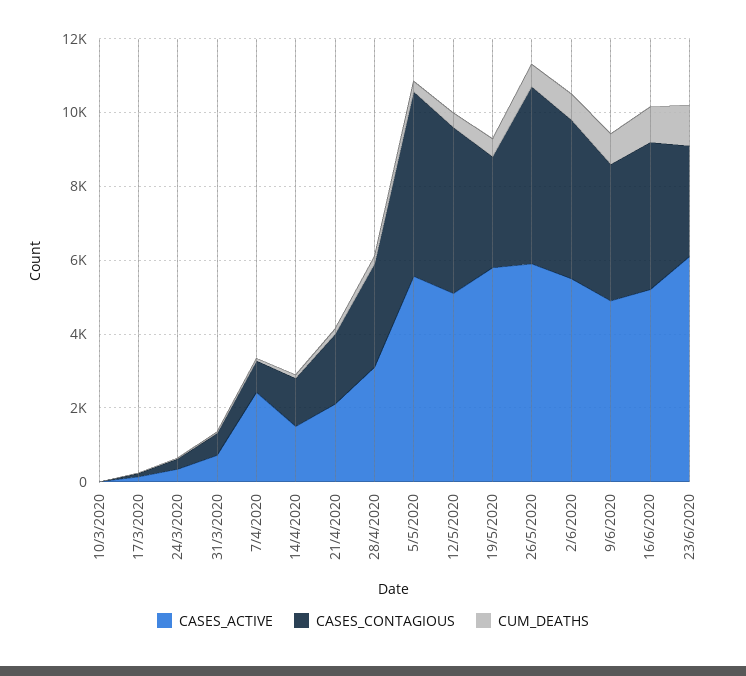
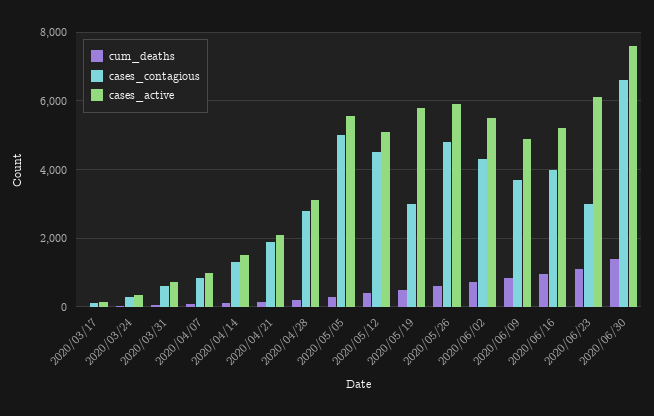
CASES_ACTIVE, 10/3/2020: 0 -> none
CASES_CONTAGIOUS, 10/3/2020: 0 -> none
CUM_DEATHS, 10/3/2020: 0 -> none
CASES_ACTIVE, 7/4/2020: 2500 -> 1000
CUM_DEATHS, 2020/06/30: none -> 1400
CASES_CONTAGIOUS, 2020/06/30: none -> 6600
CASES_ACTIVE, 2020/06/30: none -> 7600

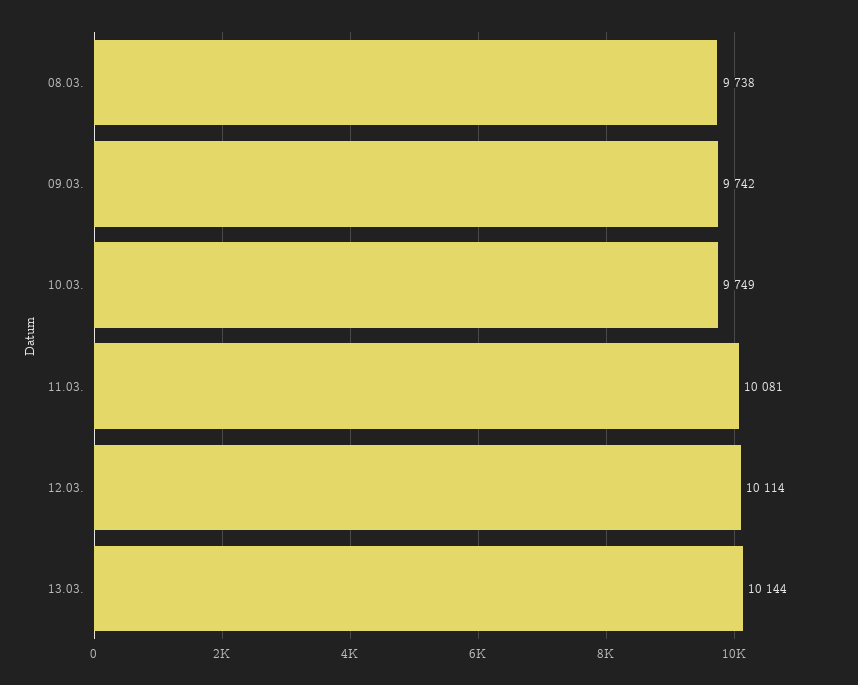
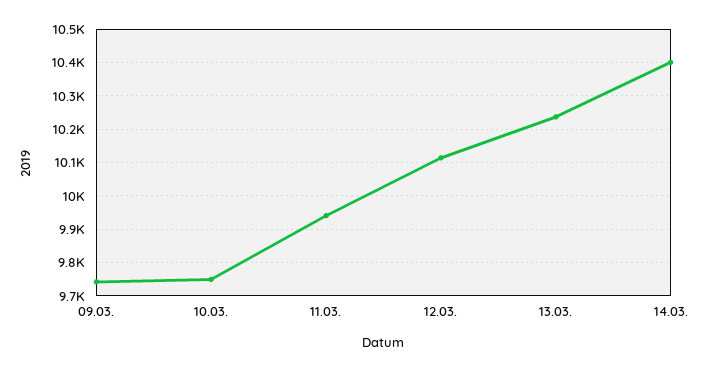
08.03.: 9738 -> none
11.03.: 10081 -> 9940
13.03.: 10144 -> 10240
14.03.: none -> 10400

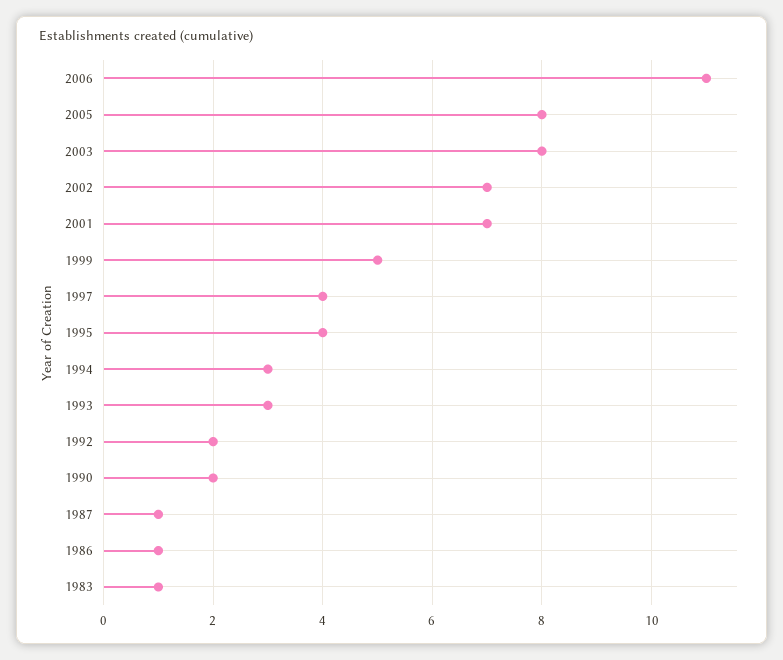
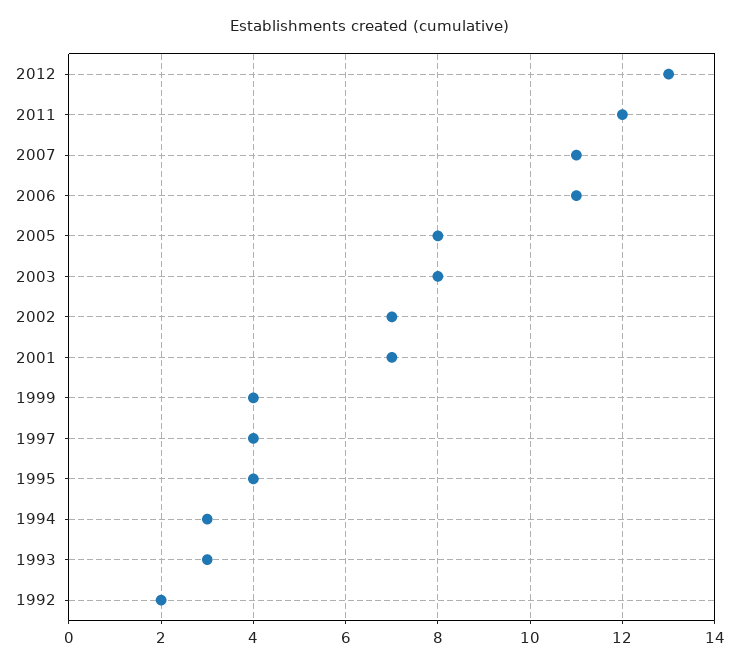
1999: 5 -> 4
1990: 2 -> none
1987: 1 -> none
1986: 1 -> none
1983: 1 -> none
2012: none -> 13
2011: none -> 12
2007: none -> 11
:::
## Exercise prompt
A word-for-word transcript of the entries above is needed, with pictures removed.

## Answer to this problem
CASES_ACTIVE, 10/3/2020: 0 -> none
CASES_CONTAGIOUS, 10/3/2020: 0 -> none
CUM_DEATHS, 10/3/2020: 0 -> none
CASES_ACTIVE, 7/4/2020: 2500 -> 1000
CUM_DEATHS, 2020/06/30: none -> 1400
CASES_CONTAGIOUS, 2020/06/30: none -> 6600
CASES_ACTIVE, 2020/06/30: none -> 7600

08.03.: 9738 -> none
11.03.: 10081 -> 9940
13.03.: 10144 -> 10240
14.03.: none -> 10400

1999: 5 -> 4
1990: 2 -> none
1987: 1 -> none
1986: 1 -> none
1983: 1 -> none
2012: none -> 13
2011: none -> 12
2007: none -> 11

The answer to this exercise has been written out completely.